** DIRECTIONS **
Show every line from the data below that includes "network".

════

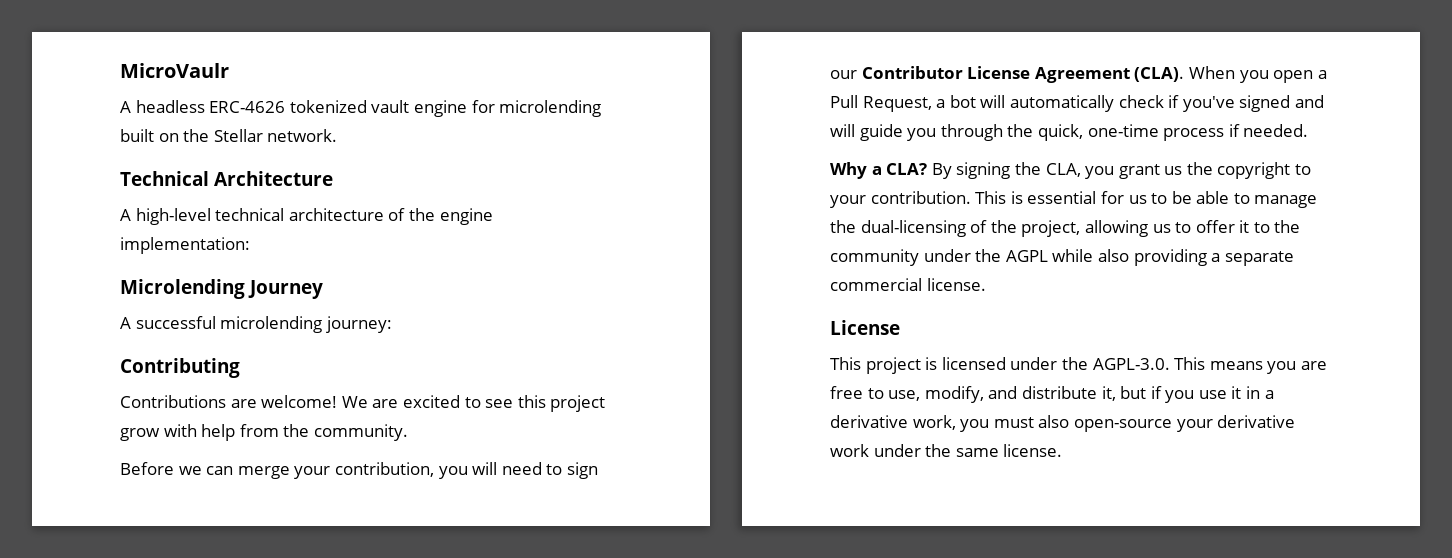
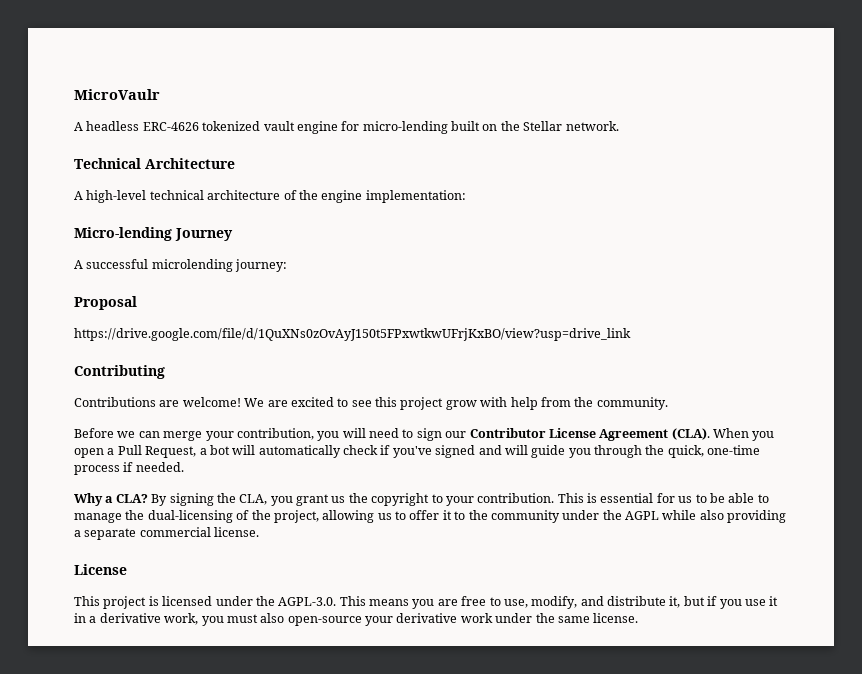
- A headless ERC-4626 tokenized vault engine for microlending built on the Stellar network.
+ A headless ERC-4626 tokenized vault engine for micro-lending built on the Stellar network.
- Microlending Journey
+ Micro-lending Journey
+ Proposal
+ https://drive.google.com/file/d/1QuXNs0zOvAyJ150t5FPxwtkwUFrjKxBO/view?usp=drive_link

════

** REPLY **
- A headless ERC-4626 tokenized vault engine for microlending built on the Stellar network.
+ A headless ERC-4626 tokenized vault engine for micro-lending built on the Stellar network.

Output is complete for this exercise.